Judge Chou explained that not every employment claim raised by a minister is barred by the exception. Instead, the scope of the ministerial exception is limited to what is necessary to comply with the First Amendment. And barring a minister’s employment claim without any evidence that the claim would raise an ecclesiastical concern is necessary to comply with the First Amendment only if that claim will inevitably “thrust the secular courts into the constitutionally untenable position of passing judgment on questions of religious faith or doctrine.”
As such, the ministerial exception only bars employment claims that require inquiries into matters that are “strictly a matter of ecclesiastical government” such as “the authority to select, supervise, and … remove a minister.” It doesn’t bar employment claims that would have no significant impact on a church’s religious beliefs or doctrines, the Judge explained.
Application of the Ministerial Exception to the Plaintiff’s Claims
The plaintiff contended that the ministerial exception shouldn’t have been extended to bar her wage-and-hour claims because the U.S. Supreme Court has only applied the exception to bar a minister’s employment discrimination and wrongful termination claims. The plaintiff conceded that the Center is a religious organization, regardless of whether it was engaged in commercial activity. She also conceded that she was a minister for purposes of the ministerial exception. The only question then, was whether the exception barred her wage-and-hour claims despite the lack of any evidence that her claims raised an ecclesiastical concern. The Court concluded that it did not.
Although religious organizations enjoy autonomy in matters of faith and doctrine and church government, they don’t enjoy a general immunity from secular laws.
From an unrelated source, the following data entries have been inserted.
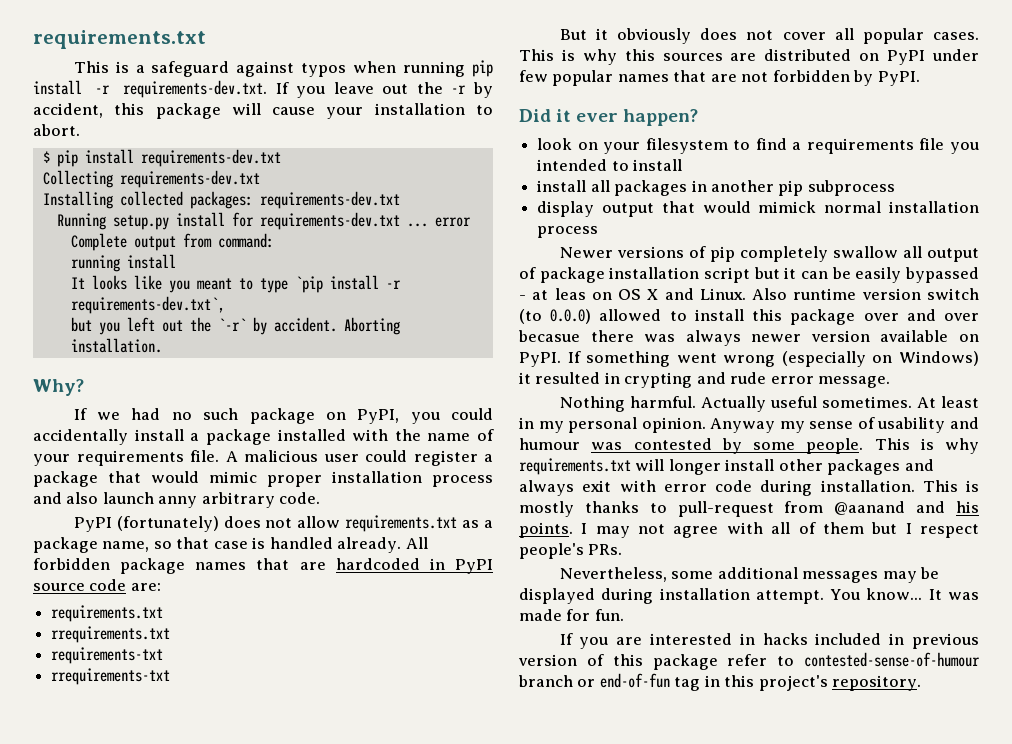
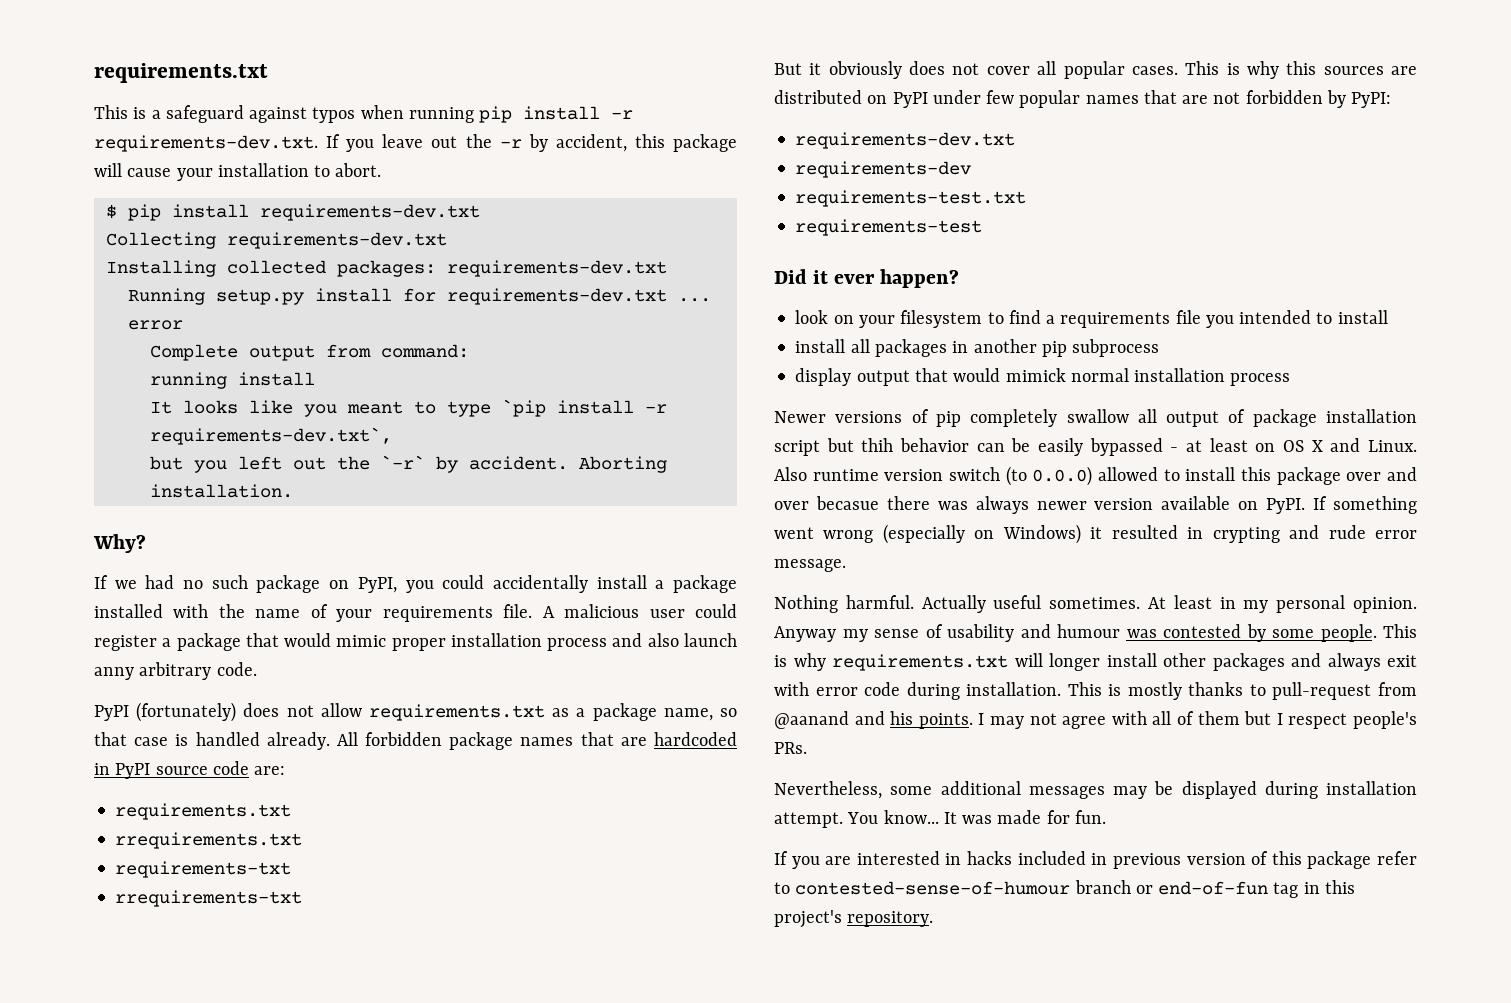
[877,71,920,86] PyPI. -> [1351,92,1392,108] [795,132,1016,149] [795,161,972,178] [795,190,1027,207] [795,219,983,236] PyPI: // requirements-dev.txt // requirements-dev // requirements-test.txt // requirements-test
[784,267,797,279] it -> [861,438,969,452] thih behavior
[554,288,586,300] leas -> [1209,438,1248,452] least

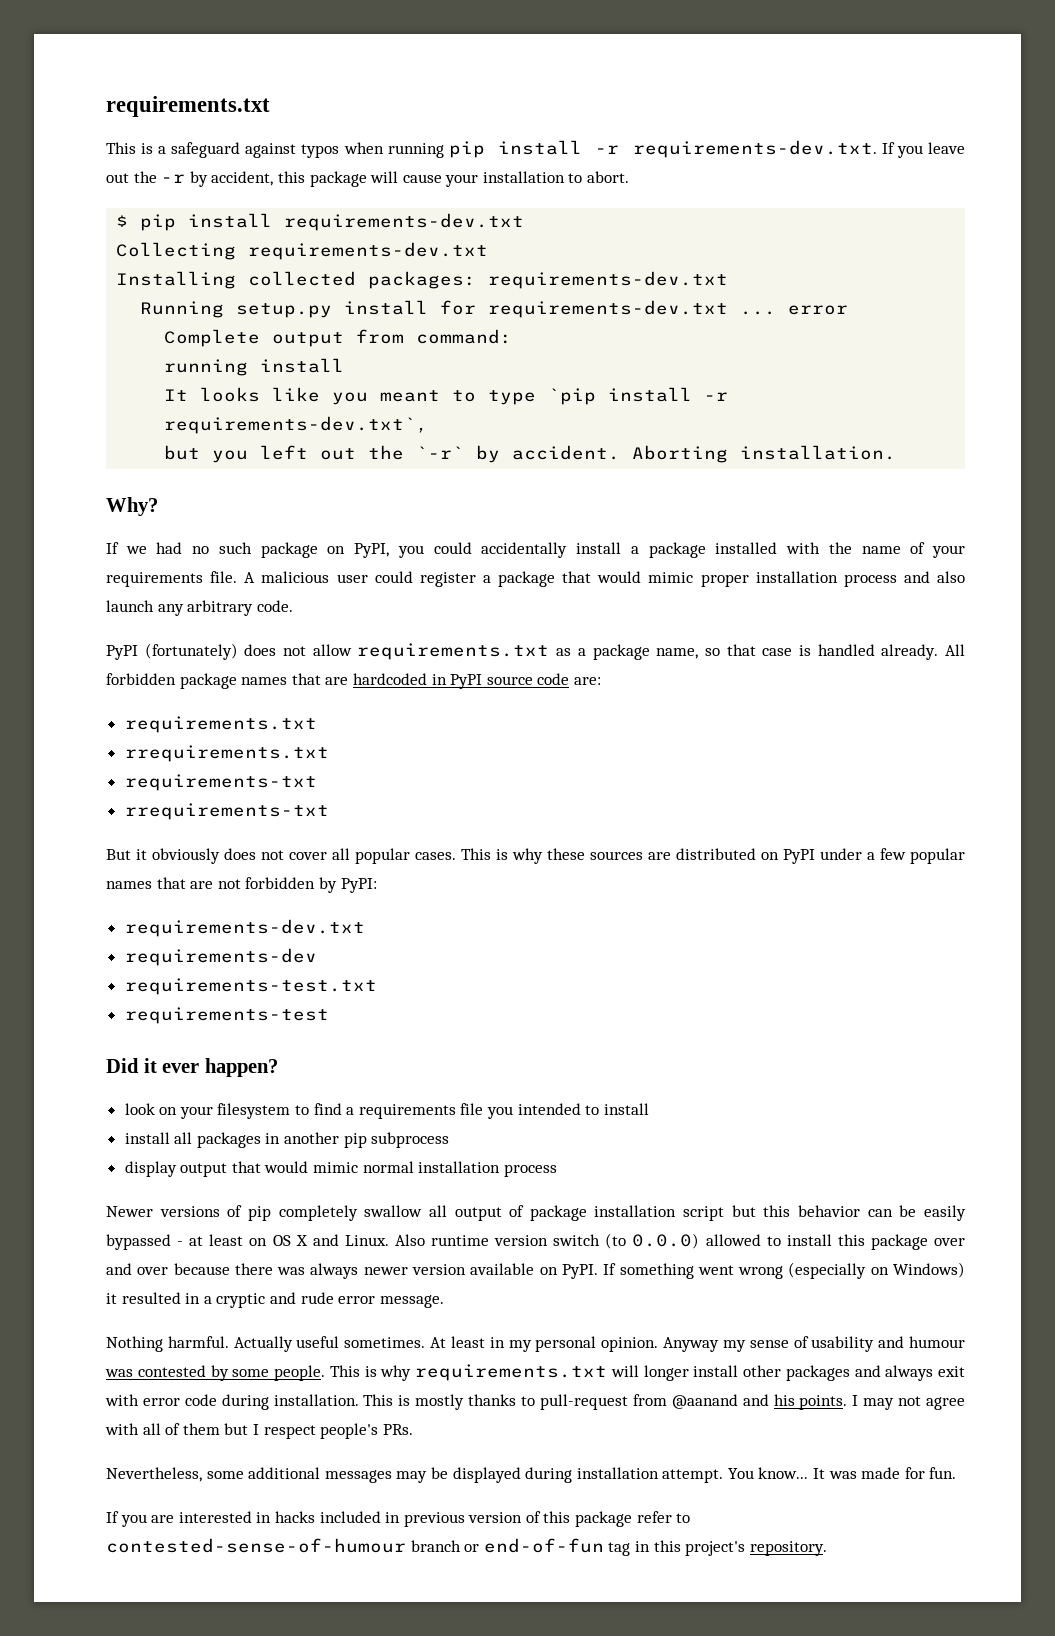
[94,667,134,680] anny -> [157,604,184,616] any
[1286,61,1317,75] this -> [547,848,585,860] these
(981, 97) none -> [867,852,875,860] a
[1005,368,1066,382] mimick -> [313,1162,359,1173] mimic
[861,438,894,452] thih -> [763,1205,791,1217] this
[815,496,879,510] becasue -> [173,1263,230,1275] because
[1212,527,1280,543] crypting -> [203,1293,266,1308] a cryptic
The Free Exercise Clause doesn’t require an exemption from a governmental program unless, at a minimum, inclusion in the program actually burdens the claimant’s freedom to exercise religious rights.
Judge Chou and the appellate panel found that the Center didn’t point to and the Court didn’t find anything in the history of the Religion Clauses to suggest that a minister’s compensation, much less the minimum compensation that a minister should receive to subsist, was a concern of the founders. Thus, the ministerial exception doesn’t bar every employment claim for lost or unpaid wages. Instead, it only bars those claims that necessarily require an inquiry into matters of a religious entity’s “internal government” that are “closely linked” to the entity’s “faith and doctrine.”
The plaintiff’s wage-and-hour claims weren’t tied to the Center’s decision to terminate her employment and didn’t invade the Center’s autonomy in the selection of its ministers. Indeed, the plaintiff was only seeking the amount of wages for her work in furtherance of the Center’s commercial activities that the Legislature has deemed minimally necessary for her to subsist.
The Court didn’t see why the Center’s refusal to pay this subsistence wage should always be deemed a purely ecclesiastical matter and should therefore be subject to the ministerial exception. As a result, the Court of Appeals reversed the denial of the plaintiff’s motion to dismiss. Lorenzo v. San Francisco Zen Center, (California Court of Appeal, 1st Appellate District 11/21/25).
Takeaway
The Court held that the ministerial exception barred the plaintiff’s wage-and-hour claims even though defendants presented no evidence that her claims raised an ecclesiastical concern. However, without such evidence, the Religion Clauses cannot and do not bar her wage claims.